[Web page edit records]
□ □ □ □ □

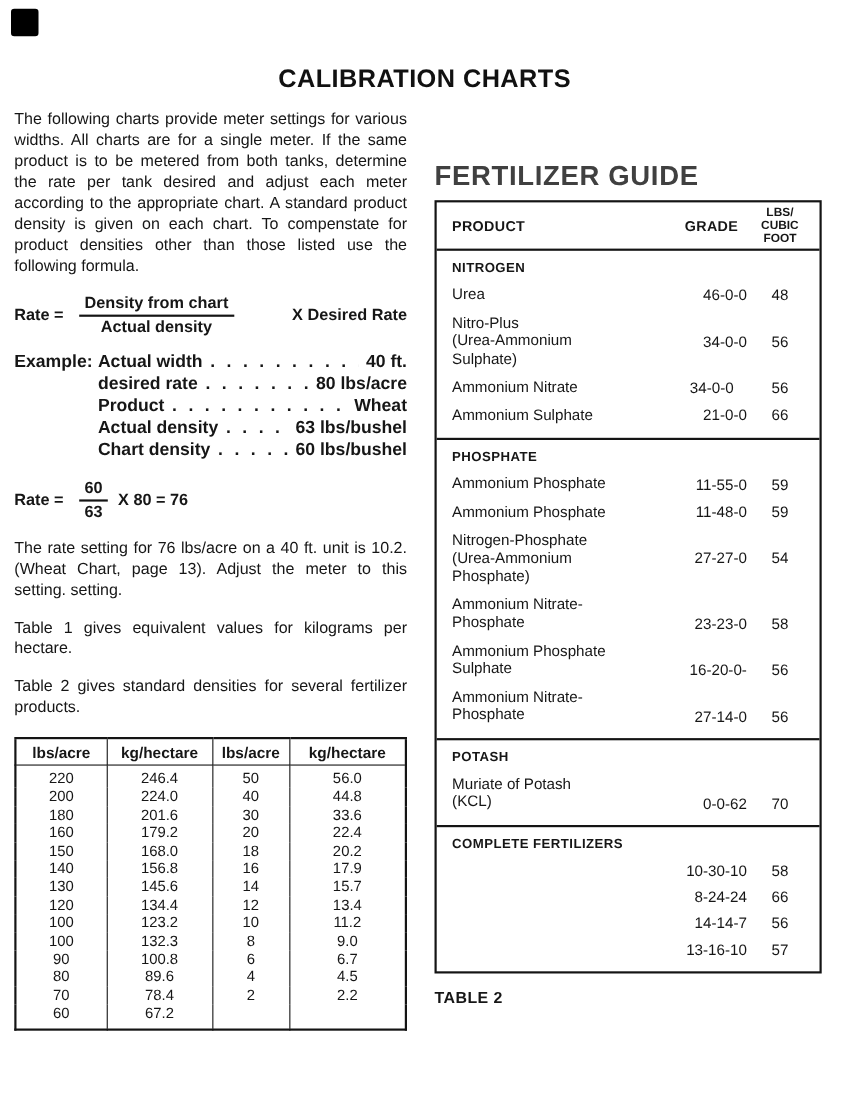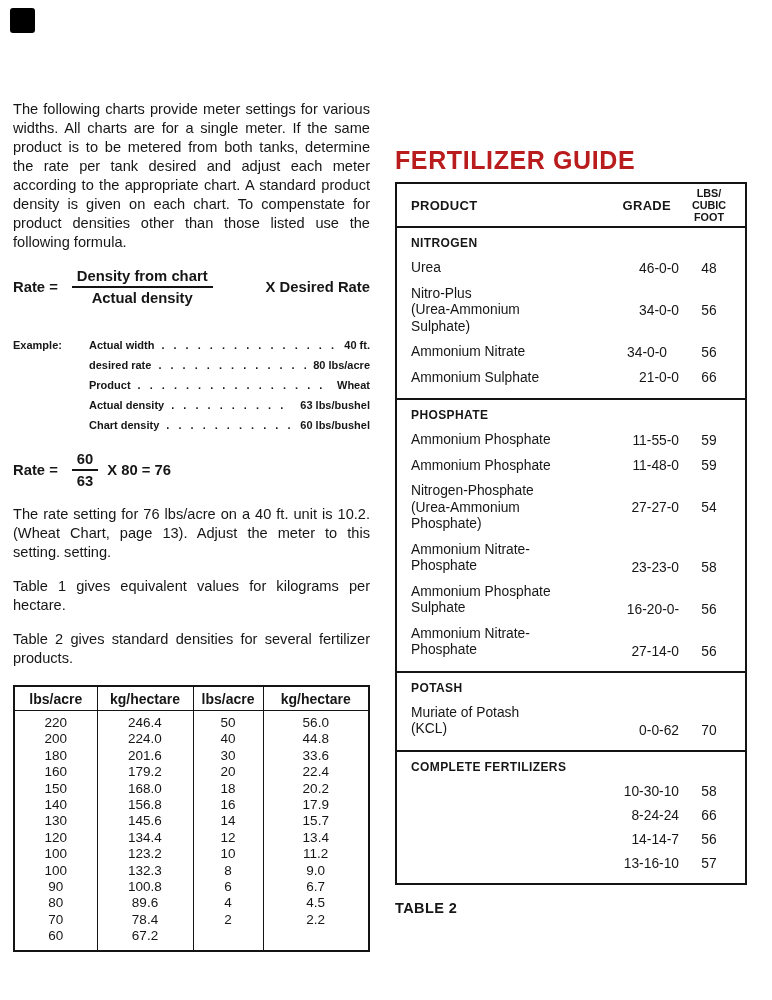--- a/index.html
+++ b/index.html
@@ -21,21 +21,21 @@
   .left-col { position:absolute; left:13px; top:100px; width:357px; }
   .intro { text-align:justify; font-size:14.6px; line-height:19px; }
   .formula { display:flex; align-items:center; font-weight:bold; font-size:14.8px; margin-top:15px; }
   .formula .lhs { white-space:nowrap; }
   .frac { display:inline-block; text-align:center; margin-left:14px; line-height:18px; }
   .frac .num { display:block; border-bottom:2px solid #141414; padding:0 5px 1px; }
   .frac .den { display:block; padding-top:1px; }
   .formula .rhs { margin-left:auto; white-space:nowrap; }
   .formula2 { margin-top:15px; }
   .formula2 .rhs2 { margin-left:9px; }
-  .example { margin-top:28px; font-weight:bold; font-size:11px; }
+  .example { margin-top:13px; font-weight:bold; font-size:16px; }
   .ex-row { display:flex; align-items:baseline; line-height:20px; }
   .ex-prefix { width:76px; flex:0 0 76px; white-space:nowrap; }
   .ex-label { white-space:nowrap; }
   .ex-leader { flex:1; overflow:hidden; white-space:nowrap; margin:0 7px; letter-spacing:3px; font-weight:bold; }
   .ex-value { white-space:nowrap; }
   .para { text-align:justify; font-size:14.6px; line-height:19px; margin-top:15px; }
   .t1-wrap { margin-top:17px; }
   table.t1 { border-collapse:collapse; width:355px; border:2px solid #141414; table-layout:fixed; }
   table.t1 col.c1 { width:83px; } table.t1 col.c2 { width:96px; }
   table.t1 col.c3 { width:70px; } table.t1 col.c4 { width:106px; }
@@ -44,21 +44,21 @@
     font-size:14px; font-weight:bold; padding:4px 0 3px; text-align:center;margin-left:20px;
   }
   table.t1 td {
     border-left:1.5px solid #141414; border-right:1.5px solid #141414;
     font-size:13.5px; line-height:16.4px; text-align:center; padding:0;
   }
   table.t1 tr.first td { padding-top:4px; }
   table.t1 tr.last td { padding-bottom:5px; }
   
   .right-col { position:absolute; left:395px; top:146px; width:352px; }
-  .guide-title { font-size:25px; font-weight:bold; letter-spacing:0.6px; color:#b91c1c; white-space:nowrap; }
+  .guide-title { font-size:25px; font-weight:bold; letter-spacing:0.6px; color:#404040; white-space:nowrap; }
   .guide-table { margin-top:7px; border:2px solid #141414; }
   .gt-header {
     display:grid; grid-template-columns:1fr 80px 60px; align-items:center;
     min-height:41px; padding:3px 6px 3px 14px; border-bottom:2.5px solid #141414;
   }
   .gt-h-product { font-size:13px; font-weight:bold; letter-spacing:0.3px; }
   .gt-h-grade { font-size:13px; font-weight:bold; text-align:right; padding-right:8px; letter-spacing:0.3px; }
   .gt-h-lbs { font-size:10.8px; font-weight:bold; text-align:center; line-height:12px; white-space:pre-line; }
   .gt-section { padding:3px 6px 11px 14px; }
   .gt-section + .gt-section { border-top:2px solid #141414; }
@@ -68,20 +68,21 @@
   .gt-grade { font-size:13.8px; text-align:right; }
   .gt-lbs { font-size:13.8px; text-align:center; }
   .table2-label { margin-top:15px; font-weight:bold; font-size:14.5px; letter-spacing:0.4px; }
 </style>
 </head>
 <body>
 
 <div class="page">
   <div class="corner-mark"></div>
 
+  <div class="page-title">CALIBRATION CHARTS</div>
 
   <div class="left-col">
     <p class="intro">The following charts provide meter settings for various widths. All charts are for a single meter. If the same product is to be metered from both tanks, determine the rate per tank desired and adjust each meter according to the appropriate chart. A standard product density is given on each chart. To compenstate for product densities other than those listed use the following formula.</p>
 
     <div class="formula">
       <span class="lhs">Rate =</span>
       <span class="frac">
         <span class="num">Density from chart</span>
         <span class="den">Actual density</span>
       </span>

□ □ □ □ □

Reproduce the entries above exactly. Do not include the images.

--- a/index.html
+++ b/index.html
@@ -21,21 +21,21 @@
   .left-col { position:absolute; left:13px; top:100px; width:357px; }
   .intro { text-align:justify; font-size:14.6px; line-height:19px; }
   .formula { display:flex; align-items:center; font-weight:bold; font-size:14.8px; margin-top:15px; }
   .formula .lhs { white-space:nowrap; }
   .frac { display:inline-block; text-align:center; margin-left:14px; line-height:18px; }
   .frac .num { display:block; border-bottom:2px solid #141414; padding:0 5px 1px; }
   .frac .den { display:block; padding-top:1px; }
   .formula .rhs { margin-left:auto; white-space:nowrap; }
   .formula2 { margin-top:15px; }
   .formula2 .rhs2 { margin-left:9px; }
-  .example { margin-top:28px; font-weight:bold; font-size:11px; }
+  .example { margin-top:13px; font-weight:bold; font-size:16px; }
   .ex-row { display:flex; align-items:baseline; line-height:20px; }
   .ex-prefix { width:76px; flex:0 0 76px; white-space:nowrap; }
   .ex-label { white-space:nowrap; }
   .ex-leader { flex:1; overflow:hidden; white-space:nowrap; margin:0 7px; letter-spacing:3px; font-weight:bold; }
   .ex-value { white-space:nowrap; }
   .para { text-align:justify; font-size:14.6px; line-height:19px; margin-top:15px; }
   .t1-wrap { margin-top:17px; }
   table.t1 { border-collapse:collapse; width:355px; border:2px solid #141414; table-layout:fixed; }
   table.t1 col.c1 { width:83px; } table.t1 col.c2 { width:96px; }
   table.t1 col.c3 { width:70px; } table.t1 col.c4 { width:106px; }
@@ -44,21 +44,21 @@
     font-size:14px; font-weight:bold; padding:4px 0 3px; text-align:center;margin-left:20px;
   }
   table.t1 td {
     border-left:1.5px solid #141414; border-right:1.5px solid #141414;
     font-size:13.5px; line-height:16.4px; text-align:center; padding:0;
   }
   table.t1 tr.first td { padding-top:4px; }
   table.t1 tr.last td { padding-bottom:5px; }
   
   .right-col { position:absolute; left:395px; top:146px; width:352px; }
-  .guide-title { font-size:25px; font-weight:bold; letter-spacing:0.6px; color:#b91c1c; white-space:nowrap; }
+  .guide-title { font-size:25px; font-weight:bold; letter-spacing:0.6px; color:#404040; white-space:nowrap; }
   .guide-table { margin-top:7px; border:2px solid #141414; }
   .gt-header {
     display:grid; grid-template-columns:1fr 80px 60px; align-items:center;
     min-height:41px; padding:3px 6px 3px 14px; border-bottom:2.5px solid #141414;
   }
   .gt-h-product { font-size:13px; font-weight:bold; letter-spacing:0.3px; }
   .gt-h-grade { font-size:13px; font-weight:bold; text-align:right; padding-right:8px; letter-spacing:0.3px; }
   .gt-h-lbs { font-size:10.8px; font-weight:bold; text-align:center; line-height:12px; white-space:pre-line; }
   .gt-section { padding:3px 6px 11px 14px; }
   .gt-section + .gt-section { border-top:2px solid #141414; }
@@ -68,20 +68,21 @@
   .gt-grade { font-size:13.8px; text-align:right; }
   .gt-lbs { font-size:13.8px; text-align:center; }
   .table2-label { margin-top:15px; font-weight:bold; font-size:14.5px; letter-spacing:0.4px; }
 </style>
 </head>
 <body>
 
 <div class="page">
   <div class="corner-mark"></div>
 
+  <div class="page-title">CALIBRATION CHARTS</div>
 
   <div class="left-col">
     <p class="intro">The following charts provide meter settings for various widths. All charts are for a single meter. If the same product is to be metered from both tanks, determine the rate per tank desired and adjust each meter according to the appropriate chart. A standard product density is given on each chart. To compenstate for product densities other than those listed use the following formula.</p>
 
     <div class="formula">
       <span class="lhs">Rate =</span>
       <span class="frac">
         <span class="num">Density from chart</span>
         <span class="den">Actual density</span>
       </span>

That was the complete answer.